Saturday, March 5, 2016

Spoonflower Design Challenge & BLOCK PRINTING with POTATOES

For those of you who I'm connected with on Instagram or Facebook you will have seen an onslaught of posts each day regarding the Spoonflower Design-A-Day Challenge. Each day for 14 days Spoonflower sends out a design technique prompt and you do a design related to that prompt and inspired by the technique for that prompt on the daily blog post/email.  At the end of the Challenge Spoonflower selects one of the challenge days to use as the competition theme and then voting will open on that theme over at Spoonflower. Today is day 4 but as it's the weekend we've also got the day 5 prompt today too. Here are my entries for day 1 to 3.....

http://www.spoonflower.com/profiles/pinky_wittingslow

I got a little carried away with day 3. I have little kids and could see so much potential for library bags, pencil cases and leggings so I went ahead and did a few more colourways.....

http://www.spoonflower.com/fabric/5159787-chunky-abstract-alphapet-poolside-by-pinky_wittingslow

I really want to turn it into a real usable font.... add it to my infinite list o things to do right?

Then there's today. I woke up to discover that today's prompt was Block Printing. Yeah, this meant I really needed to do some traditional hands on work to get the right look. But what was I to do? I have proper artist's carving tools and blocks but they are buried in a box after moving house and with the heat there was no way my littlies would let me spend hours in the garage and then do some art un-assisted. OUT CAME THE POTATOES... they're more kid friendly after all I guess, this is the type of printing they do in preschool after all and you know what?

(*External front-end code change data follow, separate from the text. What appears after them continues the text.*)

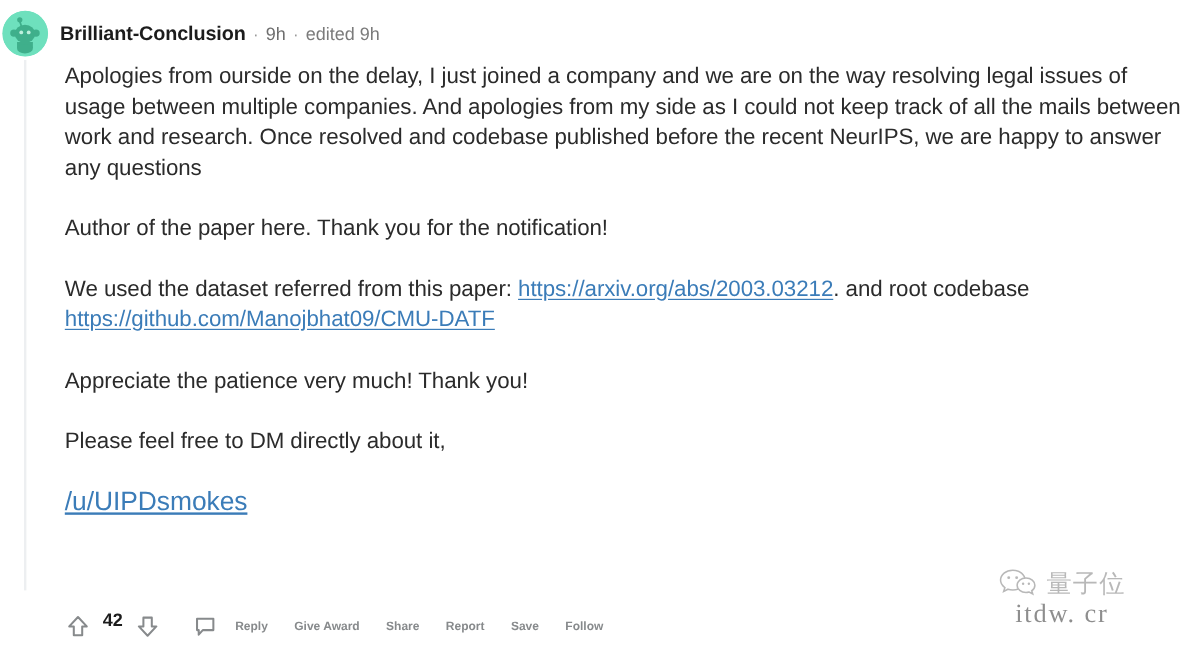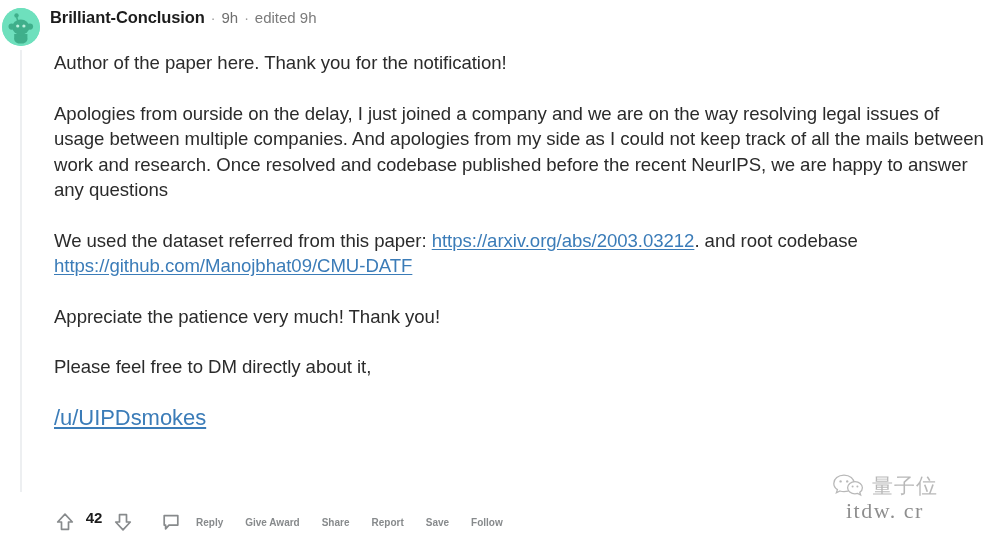"Brilliant-Conclusion" .comment-header { align-items: none -> center }
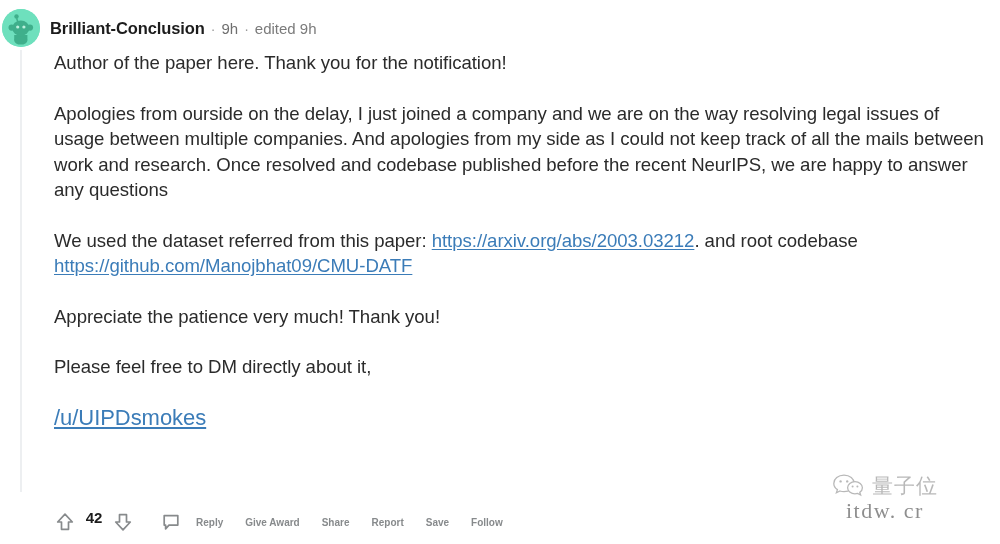"Author of the paper here." p.para { order: before "Apologies from ourside on the" -> after "Apologies from ourside on the" }
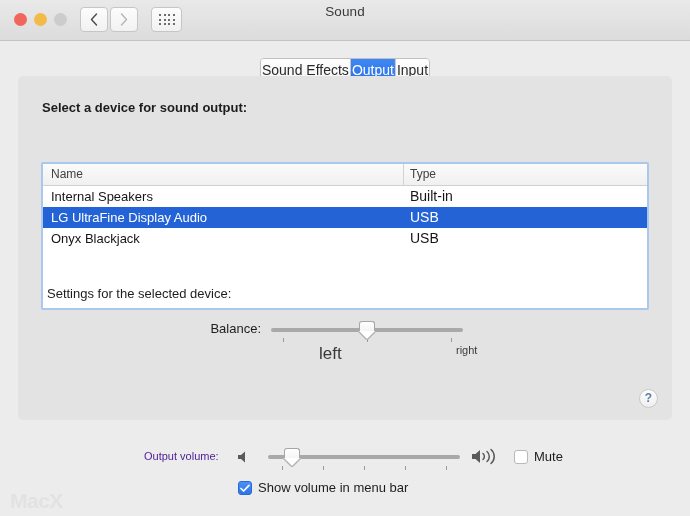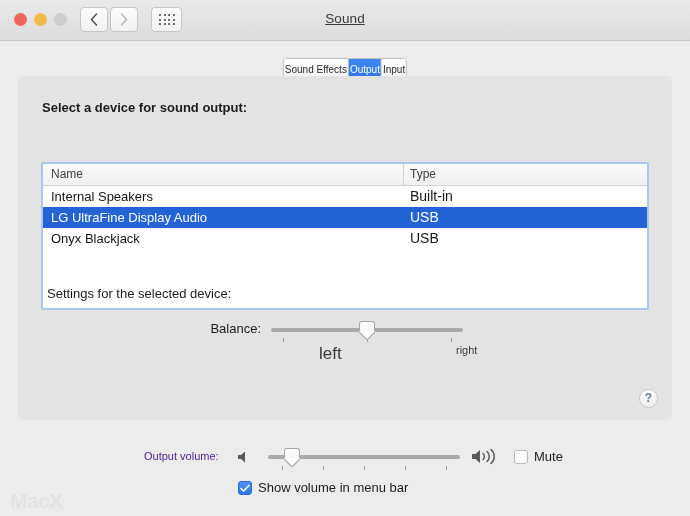"Sound" #window-title { text-decoration: underline -> none; top: 11px -> 4px }
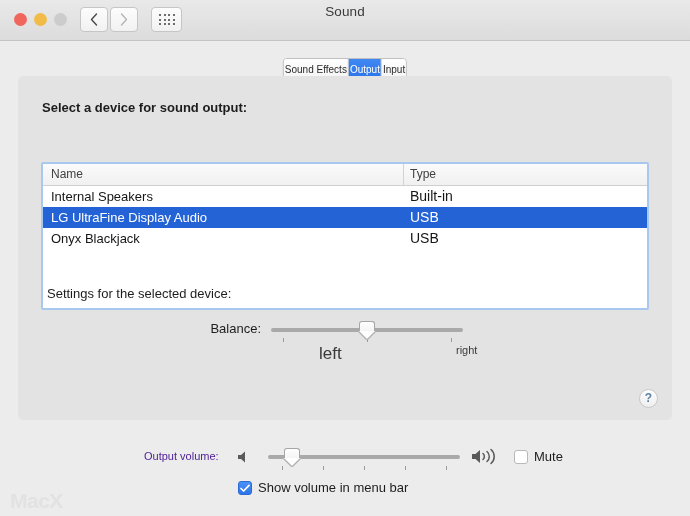"Sound Effects" .tab { font-size: 10px -> 14px }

IT'S THE BEST WAY TO ENJOY POTATOES ON A LOW CARB DIET :D ...mum joke!

POTATO BLOCK PRINTING

 


Here's what you need:

- Potatoes  (apples work too or maybe even a large carrot!
- Short knife with a pointed tip (fruit knife, steak knife or pen knife)
- paper towel
- chopping board
- marker (totally hit an miss as to what works on a damp potato for how long. Maybe a watercolour pencil would be better?)


HOW TO MAKE A POTAO BLOCK


STEP 1:  Cut you potato in half as straight as you can. I used a BIG kitchen knife for this. I want a smooth flat surface as it will show up in your print if it's uneven. Then cut the rounded side off your potato halves so that they will sit flat for carving. You end up with two potato 'discs'


STEP 2: Dry your potato block surface. If you don't dry it a bit, your marker will stop working half way through drawing on your design. It would be best to leave your blocks to air dry overnight but hey, I wasn't going to twiddle my thumbs while my kids behaved... I needed to get shiz done! So I blotted mine with paper towel.


STEP 3: Draw on your design with marker....or maybe a watercolour pencil would work better? My taters were so fresh cut and hence damp that the marker only made it though drawing on the first block and conked out on the second but I felt there was enough line to work with. KEEP IT SIMPLE! It's not all about the detail with this type of printing, it's about effect shapes and the gorgeous textures that naturally come when printing....with potatoes.


STEP 4: CARVE IT UP BABY! I carefully cut around the outline of my fig (about 1/8" or 4mm deep) then removed the unwanted outside bits. THEN I worked on the finer detail which is a little fiddlier and takes longer so that if I buggered up with the bigger cuts I wasn't wasiting too much of my precious time starting again...Time is sanity when you're a mum of small kids! Don't talk to me about the tortoise and the hare, You KNOW who's side I'm on.

Mmm taters precious! 


STEP 5: It's time to get printing! Use some paper towel to blot your blocks dry again so your 'ink' isn't too week from potato juice. Then apply a bit of acrylic paint using a kitchen sponge. You want a nice even coverage that doesn't push heaps of paint into your carving or the print won't come out clear/clean. Don't panic though, you can experiment with how much paint you put on and wash it all off if you get a little over-excited OR if one of your own little darlings is helping you and over-does it!Place your 'inked' block straight down onto your paper, give it a bit of even firm pressure and try not to wiggle it or push to hard.


STEP 6: Do lots of prints and have fun. I used mine to make elements which I then photographed and took into Adobe Illustrator and turned into the fabric design below but you can do anything... Make wrapping paper, gift cards, an inexpensive picture in a frame for your in-laws (brownie points for making it look like the kids did it).




And here's little piccy of what my baby girl got up to when I gave her my used blocks. I'm looking forward to her being old enough to use carving tools but until then she really just enjoys playing with everything and getting messy. There's more paint on her that the paper of course and bit of chewed apple was to distract her from eating the potato blocks.


 I hope this post has inspired you in some way or at the very least given you a bit of a laugh. I think a future post might need to be a tutorial for taking a print on paper into illustrator and creating a final design. What do you think?

Enjoy my lovelies xo

- Pinky xoxox









1 comment:

Juliette said...

Oooh, I love these! I'll have to try it.